Li Erning, Zhang Daowen, Davidian Marie
Department of Statistics, Texas A&M University, College Station, TX 77843-3143, USA.
Comput Stat Data Anal. 2007 Aug 15;51(12):5776-5790. doi: 10.1016/j.csda.2006.10.008.
Inference on the association between a primary endpoint and features of longitudinal profiles of a continuous response is of central interest in medical and public health research. Joint models that represent the association through shared dependence of the primary and longitudinal data on random effects are increasingly popular; however, existing inferential methods may be inefficient or sensitive to assumptions on the random effects distribution.
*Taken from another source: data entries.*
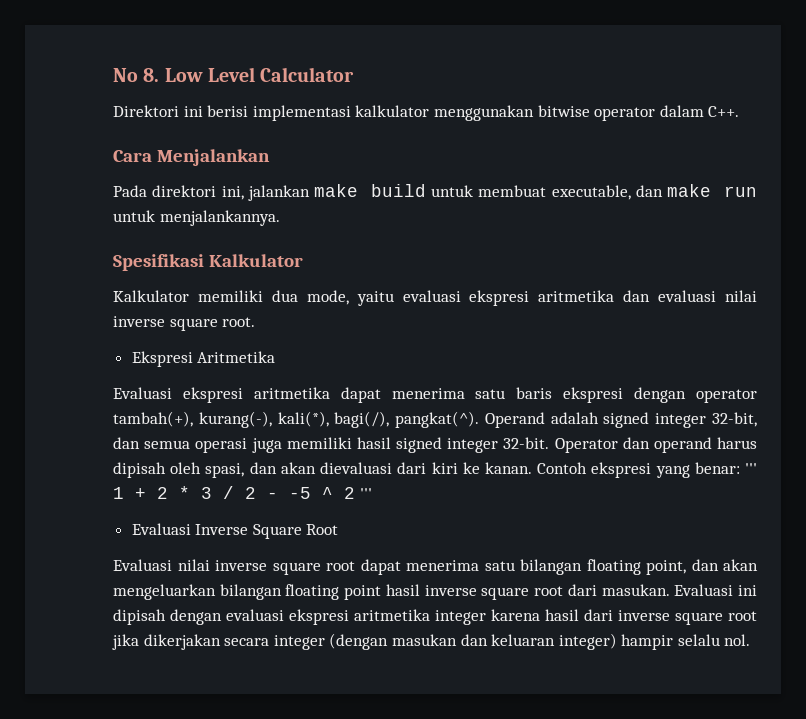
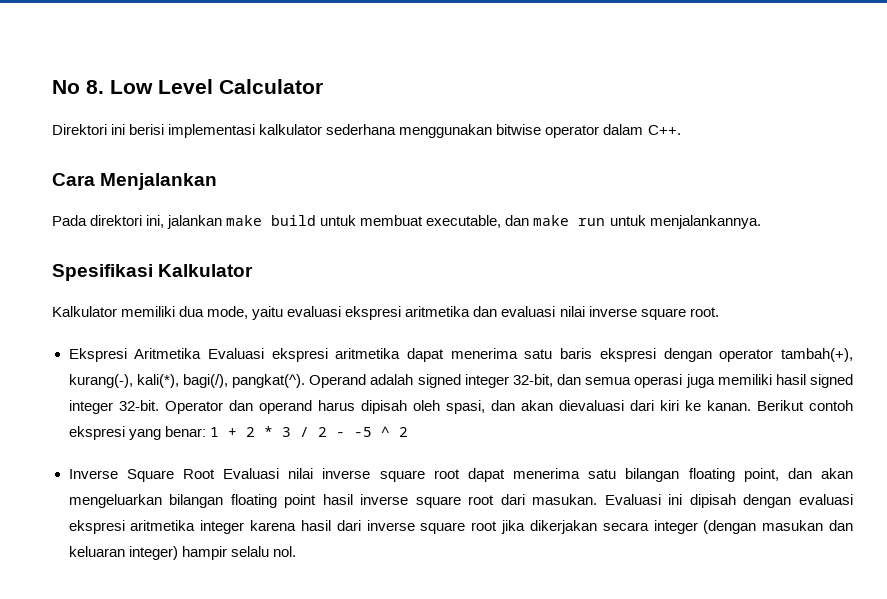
(430, 111) none -> [326,124,397,135] sederhana
(276, 357) // -> (202, 353) none
[537,462,588,474] Contoh -> [756,400,853,411] Berikut contoh
[744,463,757,474] ''' -> (206, 431) none
[359,488,372,499] [131,523,191,535] ''' // Evaluasi -> (408, 432) //
(339, 529) // -> (215, 474) none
We consider a semiparametric joint model that makes only mild assumptions on this distribution and develop likelihood-based inference on the association and distribution, which offers improved performance relative to existing methods that is insensitive to the true random effects distribution. Moreover, the estimated distribution can reveal interesting population features, as we demonstrate for a study of the association between longitudinal hormone levels and bone status in peri-menopausal women.
推断主要终点与连续反应纵向概况特征之间的关联是医学和公共卫生研究的核心关注点。通过主要数据和纵向数据对随机效应的共同依赖来表示这种关联的联合模型越来越受欢迎;然而,现有的推断方法可能效率低下或对随机效应分布的假设敏感。我们考虑一种半参数联合模型,该模型仅对这种分布做出适度假设,并开发基于似然的关联和分布推断,与现有方法相比,该方法具有更高的性能,且对真实随机效应分布不敏感。此外,估计的分布可以揭示有趣的总体特征,正如我们在一项关于围绝经期妇女纵向激素水平与骨骼状态之间关联的研究中所展示的那样。